L’emergere del concetto di identità online ha generato un ampio dibattito nel mondo accademico. L’identità digitale può essere vista sotto un duplice aspetto. Da un lato le credenziali che ognuno possiede, e ciò trova il suo fondamento nel nuovissimo Sistema Pubblico per la gestione dell’Identità Digitale di cittadini e imprese (SPID). Dall’altro lato, l’identità digitale è la rappresentazione virtuale dell’identità reale, che può essere usata durante interazioni elettroniche con persone o macchine. L’identità è piuttosto mutevole, in continua evoluzione e trasformazione, sulla base delle esperienze che ogni individuo vive.

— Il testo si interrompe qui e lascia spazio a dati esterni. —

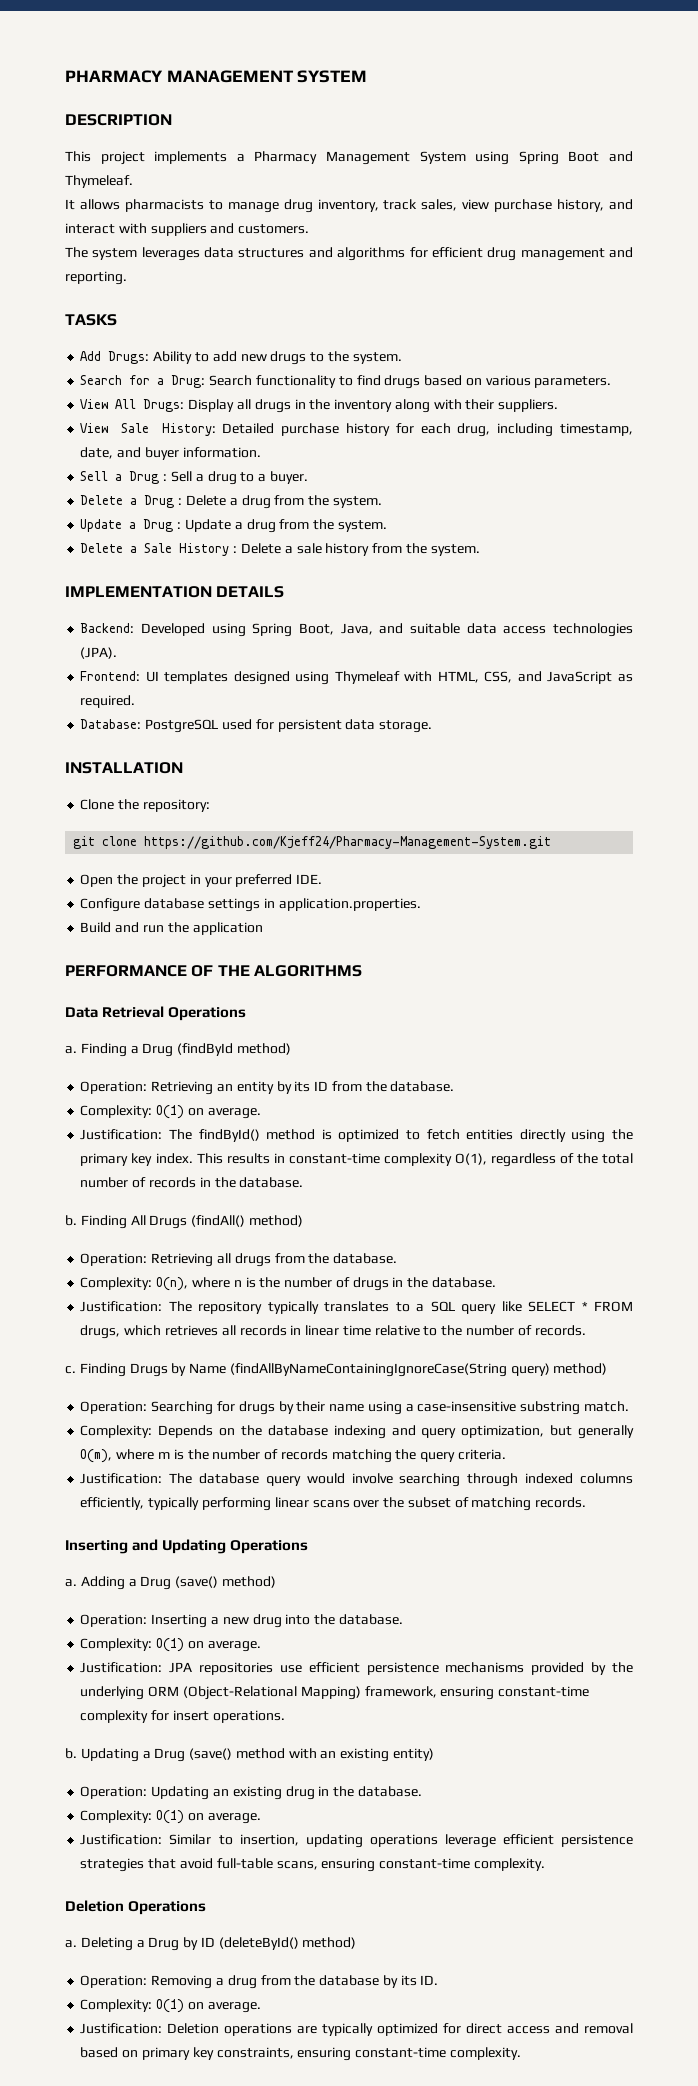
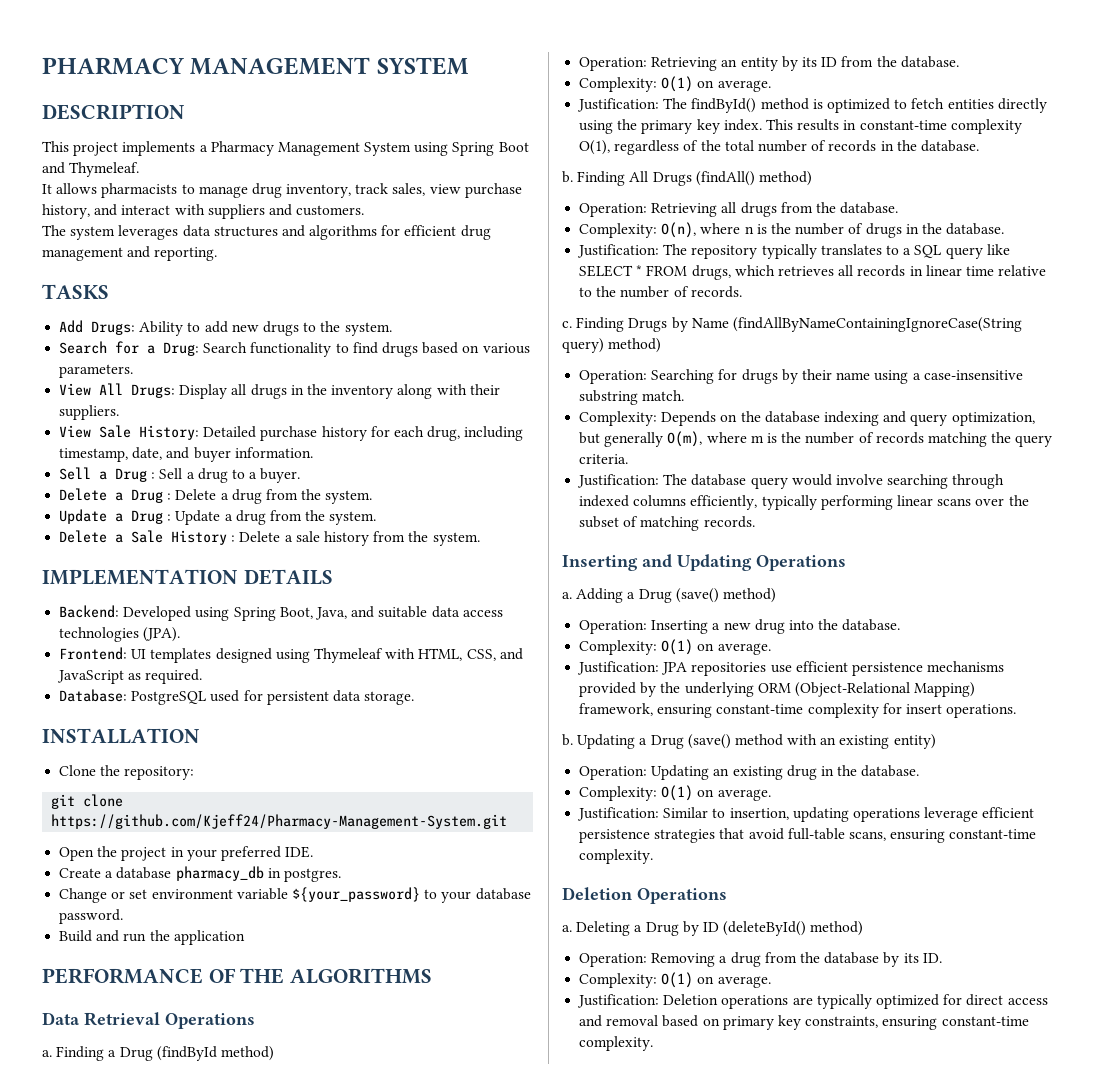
- Configure database settings in application.properties.
+ Create a database pharmacy_db in postgres.
+ Change or set environment variable ${your_password} to your database password.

In questo modo, il diritto all’identità personale implica una serie di corollari quali: il diritto a un nome, il diritto di replica, il diritto alla protezione dei dati personali e il diritto di un’immagine. Se traduciamo il diritto all’identità personale alla nostra epoca digitalizzata, con il suo uso massiccio dei social network, è necessario aggiungere al relativo decalogo dei diritti, il diritto all’oblio, ugualmente chiamato diritto di essere dimenticati. Sarà quindi possibile identificare le protezioni che le persone possono mettere in atto per difendere la propria identità e il diritto all’oblio.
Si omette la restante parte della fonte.